Três gerações do item 12 dividiram o palco no Bar do Boi e transformaram o Sambódromo em uma experiência marcada por tradição e espiritualidade.
Manaus (AM) – Três gerações do item pajé do Boi Caprichoso dividiram o mesmo palco neste sábado (2), em Manaus, em um encontro raro que conectou passado, presente e continuidade de uma das figuras mais simbólicas do Festival de Parintins.
A apresentação aconteceu durante o Bar do Boi, no Sambódromo, e reuniu Waldir Santana, Neto Simões e Erick Beltrão. O momento ganhou força não apenas pela performance, mas pelo significado cultural de colocar lado a lado diferentes fases da construção do item 12, responsável por representar a espiritualidade amazônica dentro do espetáculo.

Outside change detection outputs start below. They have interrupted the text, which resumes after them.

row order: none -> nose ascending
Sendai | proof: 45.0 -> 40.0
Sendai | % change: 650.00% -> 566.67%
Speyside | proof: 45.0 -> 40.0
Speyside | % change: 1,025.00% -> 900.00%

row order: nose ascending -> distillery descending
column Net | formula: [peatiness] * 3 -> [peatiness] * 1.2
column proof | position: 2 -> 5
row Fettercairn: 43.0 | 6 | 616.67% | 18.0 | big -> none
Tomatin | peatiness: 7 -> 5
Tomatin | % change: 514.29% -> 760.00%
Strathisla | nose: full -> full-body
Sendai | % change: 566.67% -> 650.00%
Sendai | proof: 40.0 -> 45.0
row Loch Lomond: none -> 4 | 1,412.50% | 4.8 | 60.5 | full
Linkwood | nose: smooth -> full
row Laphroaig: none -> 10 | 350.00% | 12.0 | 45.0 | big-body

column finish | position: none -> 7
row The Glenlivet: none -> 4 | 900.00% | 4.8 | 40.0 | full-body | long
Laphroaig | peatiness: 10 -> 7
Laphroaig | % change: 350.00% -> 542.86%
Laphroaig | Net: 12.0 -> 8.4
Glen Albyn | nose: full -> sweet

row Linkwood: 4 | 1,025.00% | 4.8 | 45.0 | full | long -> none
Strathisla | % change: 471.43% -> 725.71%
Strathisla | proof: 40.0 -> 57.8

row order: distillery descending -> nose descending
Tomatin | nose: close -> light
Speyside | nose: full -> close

Ao longo da noite, o público acompanhou uma sequência de toadas e encenações que misturaram dança, música e elementos ritualísticos. O resultado foi uma experiência que ultrapassou o formato tradicional de show e se aproximou de uma narrativa simbólica sobre identidade e território.
O que representa o pajé no Festival de Parintins
No Festival de Parintins, o pajé é mais do que um personagem cênico. Ele representa a conexão entre o mundo espiritual e a floresta, traduzindo saberes ancestrais em linguagem artística.

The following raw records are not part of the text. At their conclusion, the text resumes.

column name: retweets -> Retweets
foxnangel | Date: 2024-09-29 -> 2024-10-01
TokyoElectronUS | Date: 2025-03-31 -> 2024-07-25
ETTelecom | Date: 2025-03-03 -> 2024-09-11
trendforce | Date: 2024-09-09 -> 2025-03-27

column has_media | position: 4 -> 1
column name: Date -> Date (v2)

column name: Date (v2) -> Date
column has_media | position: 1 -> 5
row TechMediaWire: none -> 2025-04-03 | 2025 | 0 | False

Ao longo das últimas décadas, o item evoluiu tecnicamente e ganhou complexidade coreográfica, mas manteve como base a representação de rituais indígenas e da cosmologia amazônica.
O ex-pajé Waldir Santana, um dos nomes históricos do Caprichoso, destacou essa transformação ao relembrar a trajetória do item.
“A gente construiu esse caminho ao longo dos anos. O pajé hoje tem outra dimensão dentro do espetáculo”, afirmou.
Encontro de gerações reforça continuidade cultural
Dividir o palco com diferentes gerações deu ao espetáculo uma dimensão que vai além da performance individual. A presença de Waldir, Neto e Erick evidenciou a transmissão de conhecimento sobre o boi-bumbá.
Antes de entrar em cena, Neto Simões destacou a importância da preparação espiritual ligada ao papel que interpreta.
“Existe uma conexão que precisa ser respeitada. Não é só apresentação, é representação”, disse.
Para Erick Beltrão, o momento também marcou um reconhecimento da própria trajetória no festival.
Bar do Boi antecipa clima de Parintins
O evento reuniu itens oficiais, músicos e grupos tradicionais do Caprichoso, como a Marujada de Guerra, o Corpo de Dança e cantores ligados à história recente do boi.
Durante a madrugada, o Sambódromo se transformou em uma extensão simbólica da arena de Parintins. A participação do público, que acompanhou as toadas e interagiu com as apresentações, reforçou esse clima.
Na parte final da noite, uma encenação com o boi avançando em meio à plateia aproximou artistas e espectadores, criando um momento de imersão coletiva.
Cultura popular movimenta identidade e economia
Eventos como o Bar do Boi funcionam como preparação para o Festival de Parintins, que movimenta a economia criativa do Amazonas e fortalece a identidade cultural da região.
Além do impacto econômico, a continuidade dessas apresentações mantém vivas práticas artísticas que misturam tradição indígena, cultura popular e espetáculo contemporâneo.
SAIBA MAIS
O Festival de Parintins é uma das maiores manifestações culturais do Brasil e coloca em cena a disputa entre os bois Caprichoso e Garantido, com apresentações que combinam música, teatro, dança e elementos da cultura amazônica.